Offered to the W&M campus each fall and co-sponsored by the Departments of History, Anthropology, and English, and the American Studies program, the Vast Early America Lecture series features an OI author whose work has strong cross-disciplinary appeal to scholars of history, literature, gender and sexuality, race and identity, and cultural studies. While created with the William & Mary student and faculty community in mind, the lecture is open to all.

Previous Lectures
2017
On October 2, 2017, we welcomed Robert Morrissey, Associate Professor of History, University of Illinois, for a talk titled “Hiding in the Tallgrass: Art and Identity at the Center of Early America.” Professor Morrissey’s talk focused on a group of Native American hide paintings dating from the 17th century now housed in Paris.
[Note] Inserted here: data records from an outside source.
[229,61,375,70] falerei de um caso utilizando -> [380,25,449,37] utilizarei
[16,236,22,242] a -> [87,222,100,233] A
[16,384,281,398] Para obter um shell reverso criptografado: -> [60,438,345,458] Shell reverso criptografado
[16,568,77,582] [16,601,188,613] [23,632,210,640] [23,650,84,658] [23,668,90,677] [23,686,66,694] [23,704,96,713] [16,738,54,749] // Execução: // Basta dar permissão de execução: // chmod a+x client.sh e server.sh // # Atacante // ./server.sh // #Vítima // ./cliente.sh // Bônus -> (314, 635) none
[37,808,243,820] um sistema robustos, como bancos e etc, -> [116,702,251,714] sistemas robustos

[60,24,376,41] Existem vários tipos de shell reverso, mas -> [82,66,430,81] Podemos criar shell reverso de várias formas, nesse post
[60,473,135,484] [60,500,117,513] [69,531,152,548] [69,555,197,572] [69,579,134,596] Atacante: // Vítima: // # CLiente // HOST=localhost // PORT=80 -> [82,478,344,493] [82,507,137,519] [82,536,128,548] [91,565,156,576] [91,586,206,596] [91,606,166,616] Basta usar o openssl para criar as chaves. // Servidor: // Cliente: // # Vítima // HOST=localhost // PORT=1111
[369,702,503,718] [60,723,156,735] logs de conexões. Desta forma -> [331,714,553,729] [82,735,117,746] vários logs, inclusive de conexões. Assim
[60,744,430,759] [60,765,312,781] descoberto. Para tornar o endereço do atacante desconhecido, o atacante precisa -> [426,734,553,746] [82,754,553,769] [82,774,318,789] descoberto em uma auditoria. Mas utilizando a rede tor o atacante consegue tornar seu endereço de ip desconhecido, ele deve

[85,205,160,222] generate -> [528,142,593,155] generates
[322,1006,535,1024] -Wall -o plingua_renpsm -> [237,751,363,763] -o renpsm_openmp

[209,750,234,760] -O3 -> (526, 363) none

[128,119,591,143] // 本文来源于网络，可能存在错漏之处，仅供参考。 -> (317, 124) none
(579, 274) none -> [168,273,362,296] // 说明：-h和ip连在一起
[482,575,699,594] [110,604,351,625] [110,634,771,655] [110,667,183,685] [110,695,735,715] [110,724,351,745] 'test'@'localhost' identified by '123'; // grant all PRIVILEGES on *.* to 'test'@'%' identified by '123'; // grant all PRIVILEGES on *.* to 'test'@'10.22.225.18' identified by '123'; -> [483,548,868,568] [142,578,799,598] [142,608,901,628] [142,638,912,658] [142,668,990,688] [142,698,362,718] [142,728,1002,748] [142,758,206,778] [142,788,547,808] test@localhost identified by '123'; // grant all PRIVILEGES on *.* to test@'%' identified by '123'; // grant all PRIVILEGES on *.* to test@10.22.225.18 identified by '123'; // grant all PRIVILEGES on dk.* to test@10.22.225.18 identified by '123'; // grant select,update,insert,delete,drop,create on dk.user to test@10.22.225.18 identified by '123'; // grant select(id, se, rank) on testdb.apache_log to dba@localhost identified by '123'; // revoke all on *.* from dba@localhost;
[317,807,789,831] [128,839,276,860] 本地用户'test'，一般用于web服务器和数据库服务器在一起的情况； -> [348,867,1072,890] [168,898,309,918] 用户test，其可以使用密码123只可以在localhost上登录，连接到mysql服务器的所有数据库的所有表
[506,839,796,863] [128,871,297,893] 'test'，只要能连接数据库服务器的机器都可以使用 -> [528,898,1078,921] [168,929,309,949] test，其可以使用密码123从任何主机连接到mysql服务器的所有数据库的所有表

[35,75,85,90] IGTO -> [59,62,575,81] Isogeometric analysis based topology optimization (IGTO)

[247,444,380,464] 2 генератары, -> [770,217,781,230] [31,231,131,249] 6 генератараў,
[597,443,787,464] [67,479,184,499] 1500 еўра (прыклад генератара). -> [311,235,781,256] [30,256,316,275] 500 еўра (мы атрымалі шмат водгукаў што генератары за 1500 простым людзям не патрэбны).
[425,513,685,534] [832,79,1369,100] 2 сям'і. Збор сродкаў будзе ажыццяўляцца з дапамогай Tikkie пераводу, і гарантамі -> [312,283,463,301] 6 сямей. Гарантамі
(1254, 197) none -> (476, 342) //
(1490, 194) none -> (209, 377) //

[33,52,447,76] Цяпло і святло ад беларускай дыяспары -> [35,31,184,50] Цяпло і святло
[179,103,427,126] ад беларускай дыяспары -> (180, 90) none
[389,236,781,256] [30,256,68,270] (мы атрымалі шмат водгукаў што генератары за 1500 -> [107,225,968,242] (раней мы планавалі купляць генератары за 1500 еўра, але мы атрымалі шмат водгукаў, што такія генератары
Regarded as some of the most beautiful examples of indigenous bison hide art ever collected in the contact period, these objects have been appreciated by art historians, but often ignored by historians. By exploring several mysteries about these fascinating robes, Professor Morrissey revealed the story that these objects tell about a crucial but overlooked center of power in early America.
2016
The first Vast Early America Lecture took place on September 19, 2016. Miles P. Grier, Assistant Professor of English, Queens College, City University of New York, gave a talk titled “Inkface: or, Learning to Read Racial Character in the English Atlantic.” Professor Grier’s talk blended aspects of the history of slavery, tattooing, stage cosmetics, and the properties of inks and dyes—as they bear on day-to-day life in England’s Atlantic empire.